About this task — Copy exactly the lines of the data below that run from the line holding "- (Pause) You" through the line holding "You might try/experiment", both ends included.

*** Source material ***

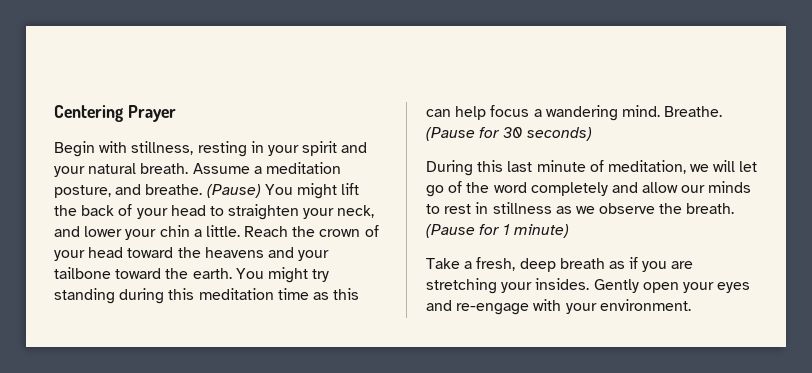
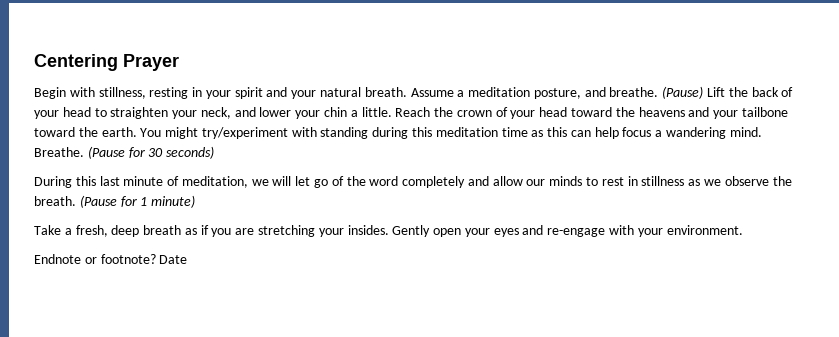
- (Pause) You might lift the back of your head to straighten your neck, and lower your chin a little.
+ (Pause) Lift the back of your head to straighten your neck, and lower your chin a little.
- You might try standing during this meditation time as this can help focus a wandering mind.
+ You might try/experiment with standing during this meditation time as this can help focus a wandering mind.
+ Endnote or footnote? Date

***
*** Source material ***

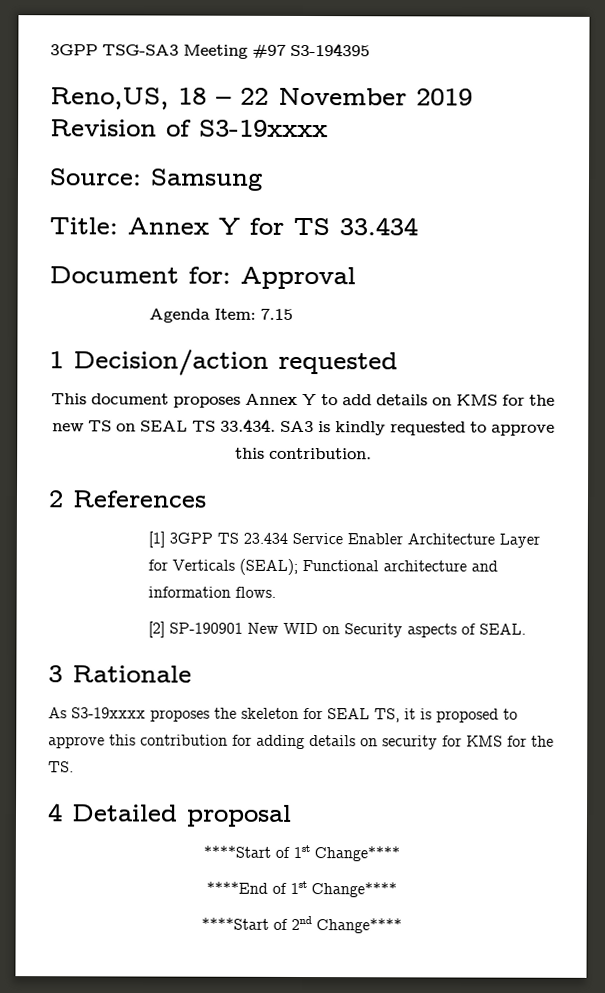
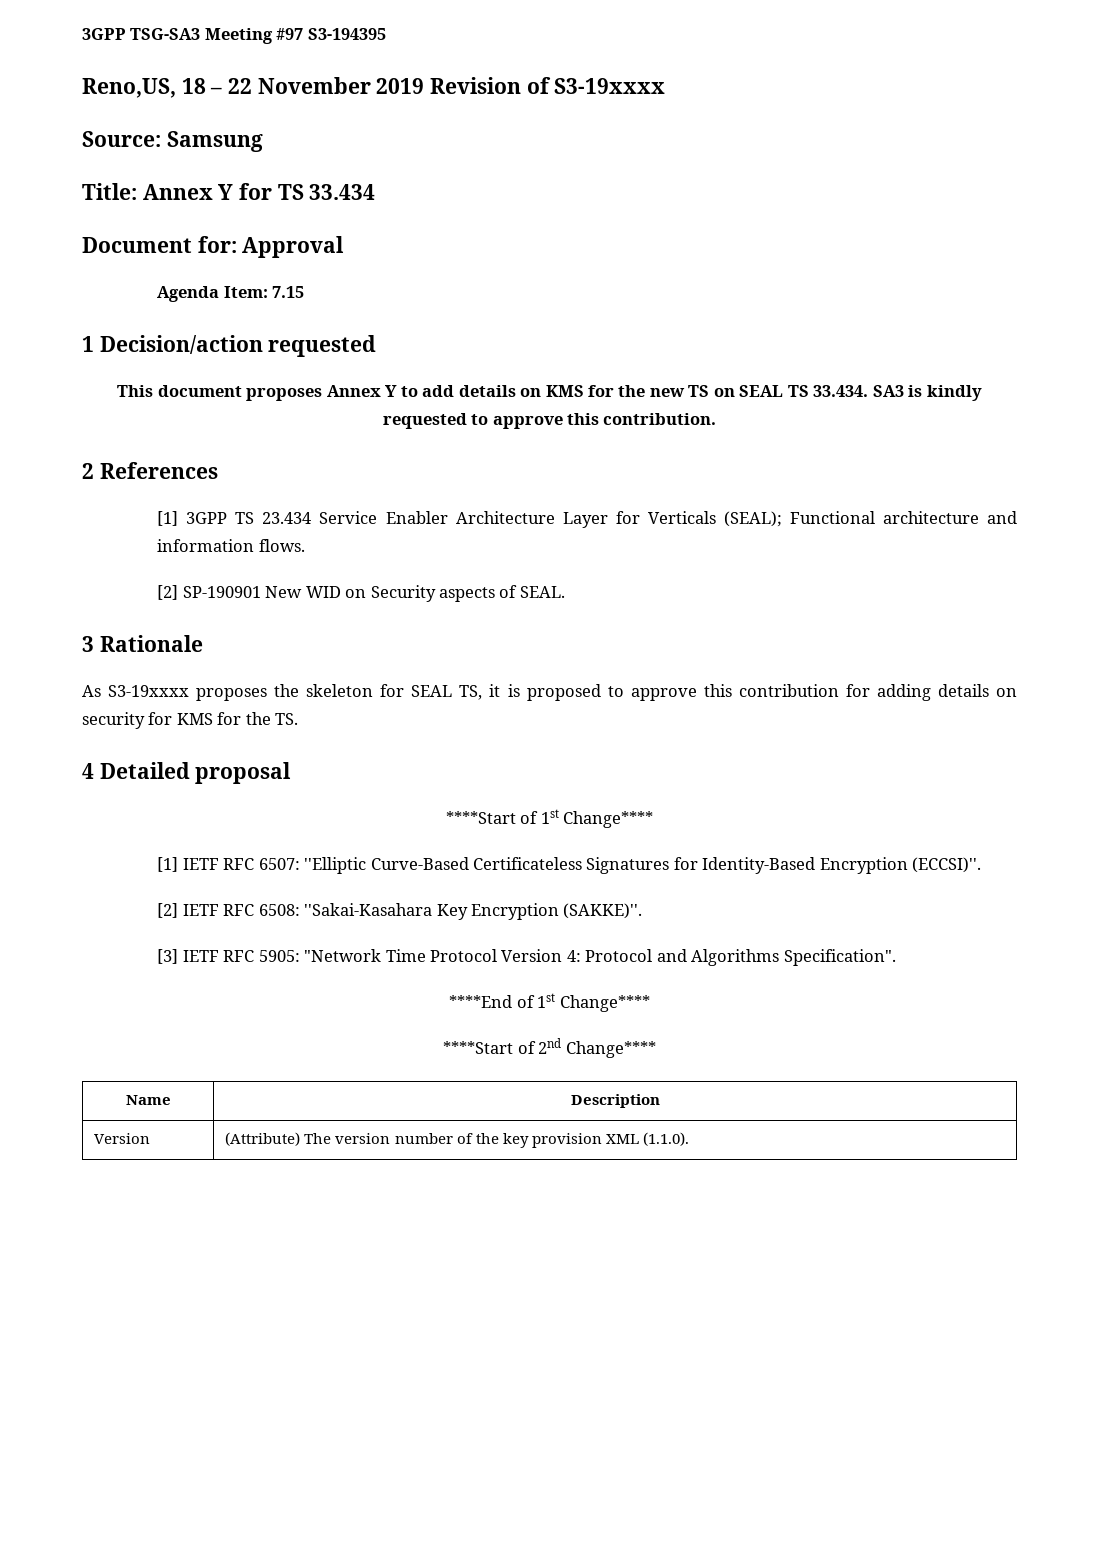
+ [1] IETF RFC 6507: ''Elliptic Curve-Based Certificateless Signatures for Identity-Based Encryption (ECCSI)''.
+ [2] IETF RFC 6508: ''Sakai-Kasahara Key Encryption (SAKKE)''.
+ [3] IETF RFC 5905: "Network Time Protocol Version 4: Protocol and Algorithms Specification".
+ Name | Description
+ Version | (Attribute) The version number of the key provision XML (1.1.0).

***

Solution for this problem —
- (Pause) You might lift the back of your head to straighten your neck, and lower your chin a little.
+ (Pause) Lift the back of your head to straighten your neck, and lower your chin a little.
- You might try standing during this meditation time as this can help focus a wandering mind.
+ You might try/experiment with standing during this meditation time as this can help focus a wandering mind.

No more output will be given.